I was in a friend's car when some kids pulled up beside us with their car-rattling bass playing. My friend rolled down the windows, fumbled around and tuned in the classical station, playing Mozart (or whatever) as loud as the little stereo in the Acura could handle. It couldn't complete with the hip-hop and those kids didn't hear it, but I had to laugh. Yeah, old & white. When I'm on a bike and at a stop when kids pull up, I can't counter with a blast of classical music but I smile thinking of my friend's stunt.

And just to continue my trend of generalizations, I have never had a problem with drivers of those vehicles while I am cycling. No near misses, threats or altercations. If forced to name the type of music that would strike fear in me if I heard it from a fast-approaching car behind me, it would be speed/death metal. Aggressive music = aggressive driver.


----------



## estone2 (Sep 25, 2005)

TypeOne said:


> Not only does that make me feel old, it makes me feel extremely white. (And to those involved in youth culture, old & white go hand in hand, don't they.)
> 
> I was in a friend's car when some kids pulled up beside us with their car-rattling bass playing. My friend rolled down the windows, fumbled around and tuned in the classical station, playing Mozart (or whatever) as loud as the little stereo in the Acura could handle. It couldn't complete with the hip-hop and those kids didn't hear it, but I had to laugh. Yeah, old & white. When I'm on a bike and at a stop when kids pull up, I can't counter with a blast of classical music but I smile thinking of my friend's stunt.
> 
> And just to continue my trend of generalizations, I have never had a problem with drivers of those vehicles while I am cycling. No near misses, threats or altercations. If forced to name the type of music that would strike fear in me if I heard it from a fast-approaching car behind me, it would be speed/death metal. Aggressive music = aggressive driver.


I'd say I fear country. Nothing like Bubba in his Ram 99,000 quintuple-axel jacked compensation-mobile.

I'm guilty of blasting music, but I do the same kind of thing as you mention. Last time somebody pulled up blasting gangsta rap, I turned on french pop. Seeing their mortified expressions was absolutely worth emasculating myself.


----------



## Howzitbroke (Jun 1, 2005)

*reminds me...*

There is a convenient store not far from where I work that plays classical overnight on the parking lot loudspeaker to keep the rif raf from loitering.


----------



## dahut (May 13, 2010)

Howzitbroke said:


> There is a convenient store not far from where I work that plays classical overnight on the parking lot loudspeaker to keep the rif raf from loitering.


Now that sounds like a good idea!
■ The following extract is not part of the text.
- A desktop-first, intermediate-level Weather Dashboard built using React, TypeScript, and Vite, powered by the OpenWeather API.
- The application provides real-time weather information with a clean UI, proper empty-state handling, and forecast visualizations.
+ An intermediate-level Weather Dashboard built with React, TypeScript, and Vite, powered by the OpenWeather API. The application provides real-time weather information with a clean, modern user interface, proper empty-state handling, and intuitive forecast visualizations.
Or maybe a repeating track of 'Barney the Dinosaur' songs


----------



## dahut (May 13, 2010)

mitmoned said:


> Now see, your "oh, so, sweet" is many other's bane. Thumping cars sound oh so sweet to many kids, and I used to have one in my 20s (32 right now). Not really bad loud, but I liked to play all parts of the music loud - treble, mids, bass. I'd go from Tribe Called Quest, to Shostakovich, to Bjork, to Death Angel - variety is the spice of life. All of this I'd crank up and dance to.
> 
> And besides, there's nothing more American than rap music. The motorcycle was invented by the Germans, but RocknRoll and then rap were all American born.
> 
> And put me in the camp that is really against loud motors - motorcycles or otherwise. I can hear a Harley on the interstate that's half a mile away from my house on a quiet evening, but can't hear a loud stereo till it's within a block's range. So, motorcycles definitely win out on the noise pollution point.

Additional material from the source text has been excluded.